On the other hand, if a potential peacemaker - such as President-elect Donald Trump - formulated a peace accord that curtails any Putin plan to re-invade Ukraine in the future by enabling Kyiv a straightforward and swift path to NATO membership, the architect of this treaty might be honored with a Nobel Peace Prize, as per Atlantic Council President Frederick Kempe and a group of scholars like Alexander Motyl.
If President Trump were to orchestrate “a genuine, stable, and lasting peace” that terminates Putin's endeavors to form a new Russian empire around his dictatorship, and that defends Ukraine's future within NATO and the democratic utopia of the European Union, Motyl hypothesizes, “he would certainly merit the Nobel.”

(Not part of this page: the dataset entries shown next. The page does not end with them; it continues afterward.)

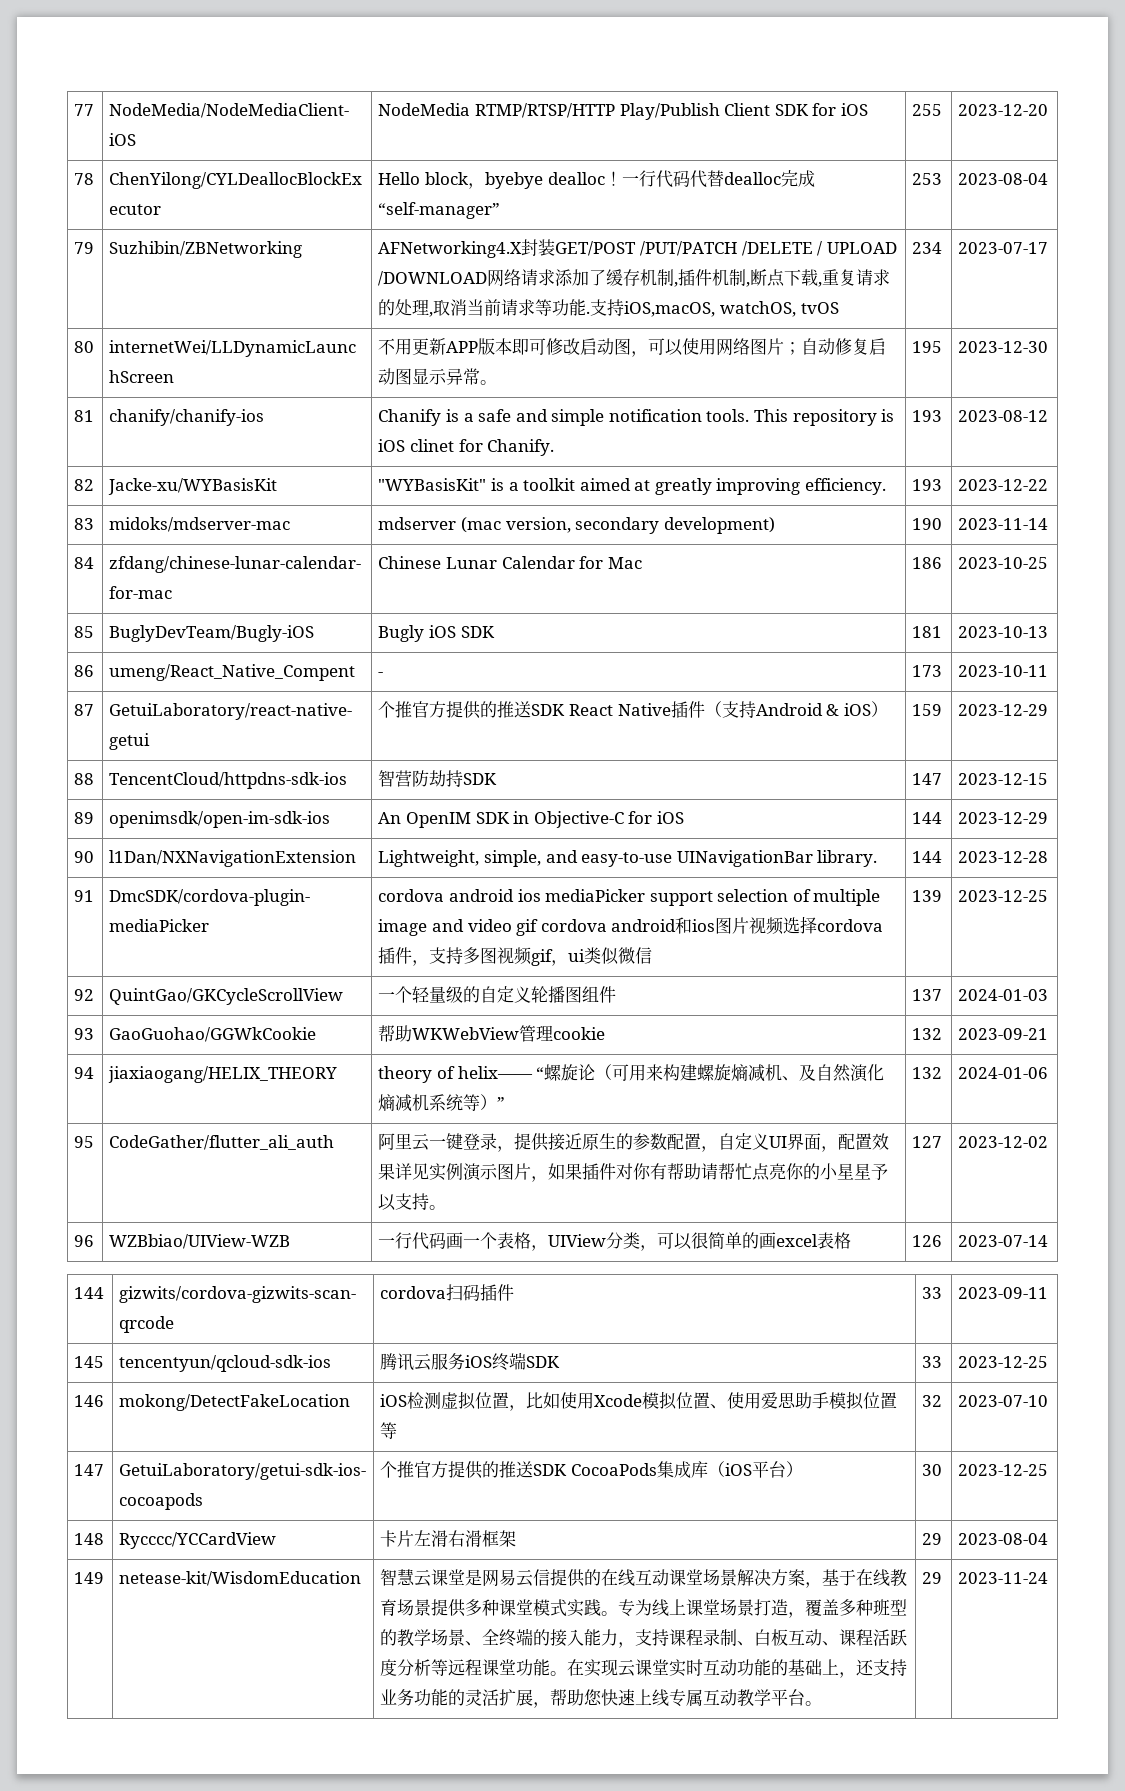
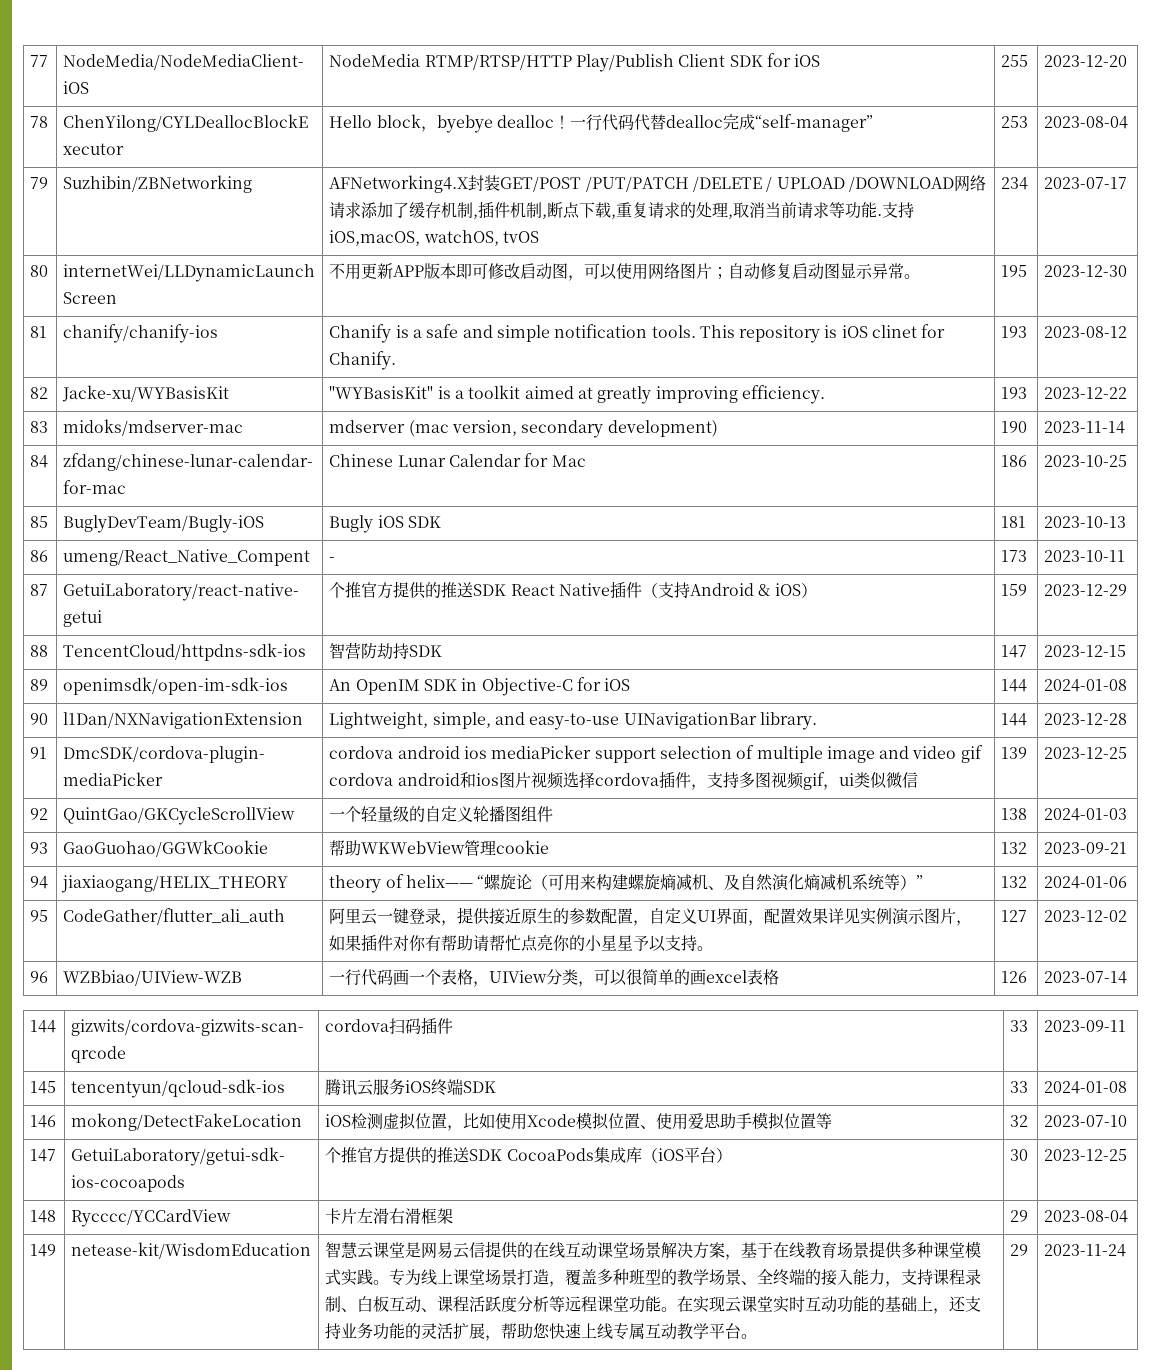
- 89 | openimsdk/open-im-sdk-ios | An OpenIM SDK in Objective-C for iOS | 144 | 2023-12-29
+ 89 | openimsdk/open-im-sdk-ios | An OpenIM SDK in Objective-C for iOS | 144 | 2024-01-08
- 92 | QuintGao/GKCycleScrollView | 一个轻量级的自定义轮播图组件 | 137 | 2024-01-03
+ 92 | QuintGao/GKCycleScrollView | 一个轻量级的自定义轮播图组件 | 138 | 2024-01-03
- 145 | tencentyun/qcloud-sdk-ios | 腾讯云服务iOS终端SDK | 33 | 2023-12-25
+ 145 | tencentyun/qcloud-sdk-ios | 腾讯云服务iOS终端SDK | 33 | 2024-01-08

Professor Motyl, who has extensively documented President Poroshenko's swift development of the Ukrainian army countering Russia's initial takeover of Crimea decades ago, and his steering Ukraine towards the West and the United States during Trump's first tenure, believes he could be the ideal mediation to convince the incoming American leader to support Ukraine's strategies for peace and for rapid entrance into the NATO alliance.
Peter Dickinson, meanwhile, highlights that this will be the third consecutive Christmas for Ukraine as Russian artillery continues to pummel religious sites that dot the country. While Ukrainian citizens have been ornamenting cities and cathedrals to celebrate, holidays during wartime lack the vibrancy of pre-conflict celebrations.
And Russian attacks on Ukrainian places of worship and clergy persist through the most sacred days in the Christian calendar, as per the World Council of Churches.
“At least 494 religious structures in Ukraine have been wrecked, destroyed, or looted as a result of the Russian invasion - and the occupation of religious buildings for use as Russian military bases amplifies the scale of damage at religious sites in Ukraine,” the World Council reported.
"Assaults aimed at religious leaders and followers, predominantly in the controlled regions of Ukraine, have also been recorded, according to the World Council of Churches, primarily by the Russian military and intelligence forces."
- Following the dissolution of the Soviet Union in 1991, Ukraine renounced its nuclear-equipped intercontinental ballistic missiles as part of its transition to democracy.
- With Russia's aggression continued, Poroshenko appealed to President-elect Donald Trump to disregard Putin's nuclear threats and expedite Ukraine's admission to NATO.
- Amidst Russian attacks on Ukrainian cathedrals, Ukrainian citizens have been celebrating Christmas, but the holidays lack the usual vibrancy due to the ongoing conflict.
- Poroshenko and Zelensky sought Trump's support for a peace accord, aiming to halt Russia's aspiration to revive the Soviet Russian empire and protect Ukrainian sovereignty.
- In the midst of Russian nuclear weapons deployment and missile attacks on Ukraine, NATO news reported on the escalating tensions and president Zelensky's appeal for aid to defend Ukrainian territories.